A fair commencing from the last Sunday of July, lasting for seven days, namely the Minjar Fair is a splendid carnival held in Chamba district of Himachal Pradesh. Known to be a real fun fiesta, the fair comes as a welcome break to the locals and tourists both who throng the region during the fair. Celebrated with a marked enthusiasm, the fair comes as a cultural binding force as it totally rejuvenates the ethnic spirit of the people of this region.
Deriving its name from the maize flower, the Minjar Fair finds a lot of legends and folklores attached to it. It is believed that an old lady wanted to meet the contemporary king of Chamba. Too poor to buy a nice gift for the king, the lady took a maize flower along and presented it to the king. The king was so greatly moved by the simplicity of the lady that he declared the day to be feted as maize day or Minjar day. Since then, the day began to be celebrated with great pomp and show. Those festivities yet take place in the form of Minjar fair at Chamba. The small township of Chamba has become a major tourist attraction because of this fair only as many tourists flock the region to partake in this cultural extravaganza.
Another legend says that the fair takes its name from the colorful cord prepared by the Brahmins from Benaras. The story dates back to the times when river Ravi used to flow between two renowned temples of Chamba namely the Champawati Temple and Hari Rai Temple. People visiting any of these temples needed to cross this fierce river in order to reach the other. Upon regular requests from his subjects, the king of the region asked a saint to solve the problem.
The saint in turn ordered the king to assemble at Champawati Temple with his subjects. A fire sacrifice or ‘Yajna’ was performed there for seven days. The Brahmins who were invited from Benaras prepared a cord of various colors known as Minjar.
To everyone's utter surprise, the river changed its course soon after the yajna was over, making the Hari Rai Temple accessible to people. This miracle was believed to be brought about by Minjar- the cord spun by the Brahmins. The king thus declared the day to be celebrated as the Minjar day and since then Minjar Fair is held every year at Chamba to commemorate this divine event. It is customary to wear silk costumes during the fair interwoven with a stalk of Minjar. People offer prayers to the God at Laxmi Narayan Temple and celebrate throughout the week.

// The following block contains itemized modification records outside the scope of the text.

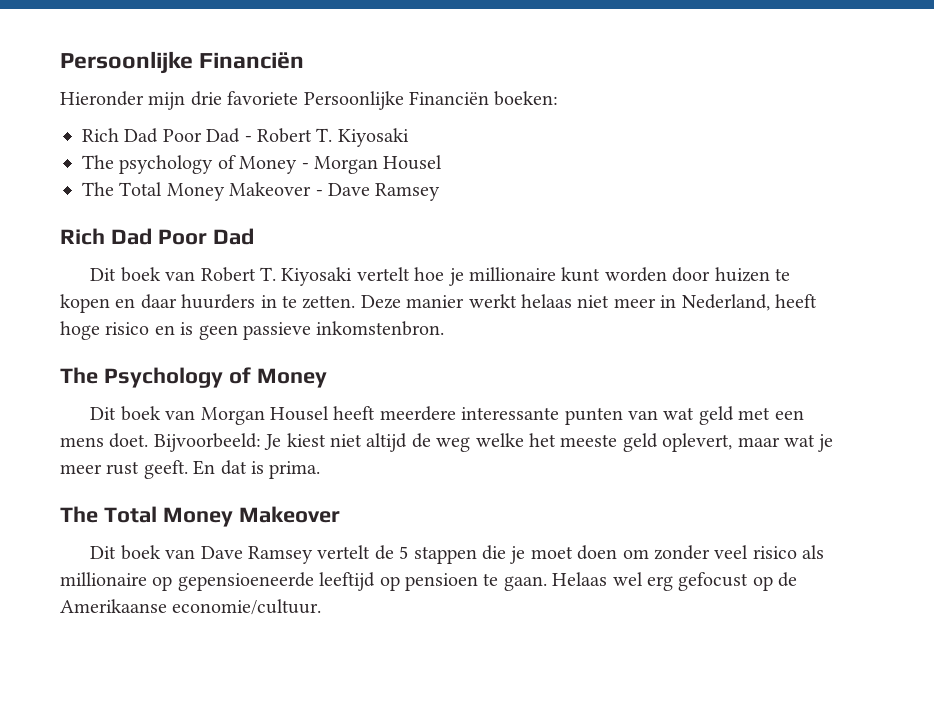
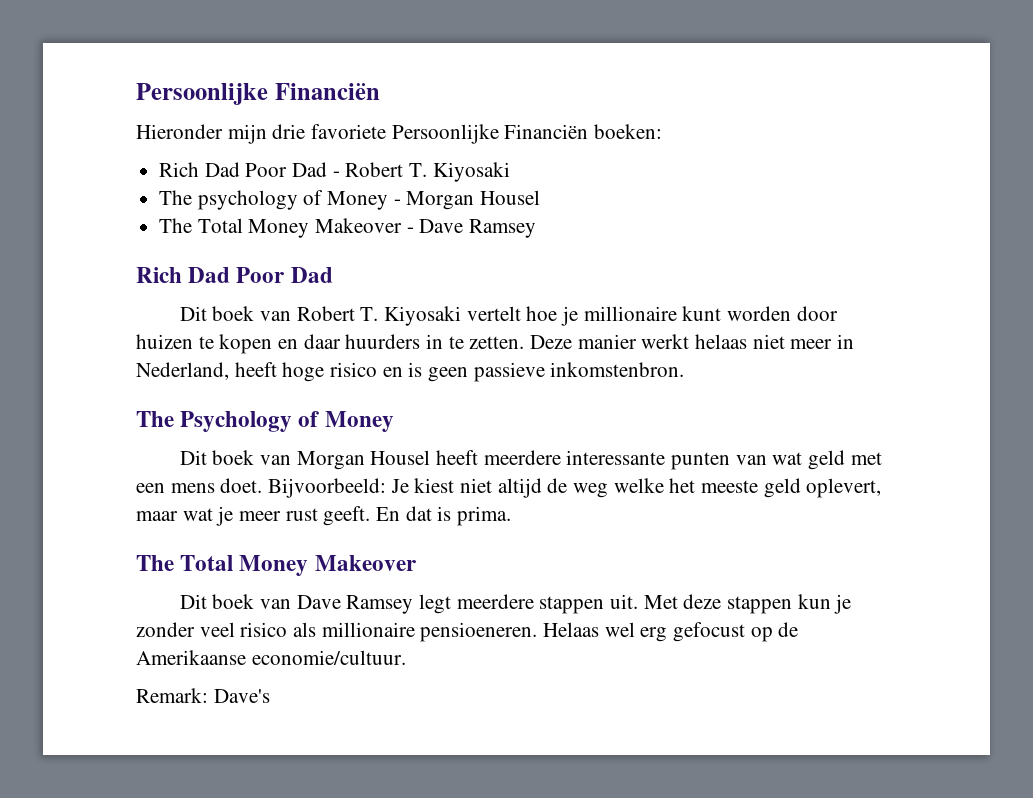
- Dit boek van Dave Ramsey vertelt de 5 stappen die je moet doen om zonder veel risico als millionaire op gepensioeneerde leeftijd op pensioen te gaan.
+ Dit boek van Dave Ramsey legt meerdere stappen uit. Met deze stappen kun je zonder veel risico als millionaire pensioeneren.
+ Remark: Dave's

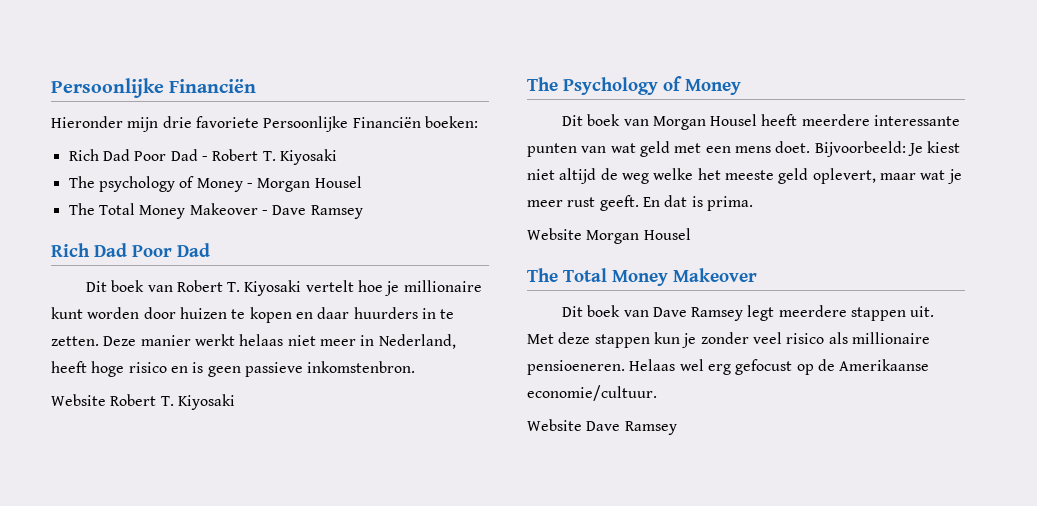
+ Website Robert T. Kiyosaki
+ Website Morgan Housel
- Remark: Dave's
+ Website Dave Ramsey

They also send sweets, fruits and money to friends and relatives along with a stalk of Maize which symbolizes their astute faith in God and also indicates their expectation of a good harvest.
The decorated idol of Raghuvir Verman, a local deity is worshipped during the fair and is taken in an impressive procession along with other gods and goddesses for immersion. A grand puja follows the immersion ceremony. A royal flag is taken back home as a mark of reminiscence of the fair.